Stored data entries
########################################

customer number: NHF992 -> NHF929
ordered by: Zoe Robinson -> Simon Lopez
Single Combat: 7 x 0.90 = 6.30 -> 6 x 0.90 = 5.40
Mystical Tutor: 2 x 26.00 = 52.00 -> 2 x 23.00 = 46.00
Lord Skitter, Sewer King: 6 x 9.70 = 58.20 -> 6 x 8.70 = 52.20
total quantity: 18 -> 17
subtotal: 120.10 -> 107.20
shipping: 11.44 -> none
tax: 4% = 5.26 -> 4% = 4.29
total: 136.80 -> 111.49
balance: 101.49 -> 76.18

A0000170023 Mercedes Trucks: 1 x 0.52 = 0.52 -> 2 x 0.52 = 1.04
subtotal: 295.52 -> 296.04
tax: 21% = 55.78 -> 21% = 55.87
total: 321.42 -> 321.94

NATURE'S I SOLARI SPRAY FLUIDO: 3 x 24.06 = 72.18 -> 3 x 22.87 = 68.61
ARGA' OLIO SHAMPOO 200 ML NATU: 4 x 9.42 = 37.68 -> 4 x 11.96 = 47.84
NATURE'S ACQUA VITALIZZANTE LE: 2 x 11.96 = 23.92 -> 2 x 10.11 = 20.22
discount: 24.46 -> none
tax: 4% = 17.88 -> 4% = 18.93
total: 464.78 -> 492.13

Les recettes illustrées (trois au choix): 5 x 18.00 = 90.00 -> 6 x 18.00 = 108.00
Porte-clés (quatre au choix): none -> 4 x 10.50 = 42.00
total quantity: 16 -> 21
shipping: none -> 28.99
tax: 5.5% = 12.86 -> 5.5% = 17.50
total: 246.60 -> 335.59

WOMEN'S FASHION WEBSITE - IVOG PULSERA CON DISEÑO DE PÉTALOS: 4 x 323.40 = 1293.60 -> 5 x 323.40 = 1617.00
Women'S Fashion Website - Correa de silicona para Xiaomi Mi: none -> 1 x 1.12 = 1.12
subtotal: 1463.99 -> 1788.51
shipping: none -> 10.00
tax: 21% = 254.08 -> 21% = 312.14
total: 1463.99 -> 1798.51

########################################

▸ **Exercise details**: Every line in the records above that contains the word "shipping" should be copied out.

▸ **Solution**:
shipping: 11.44 -> none
shipping: none -> 28.99
shipping: none -> 10.00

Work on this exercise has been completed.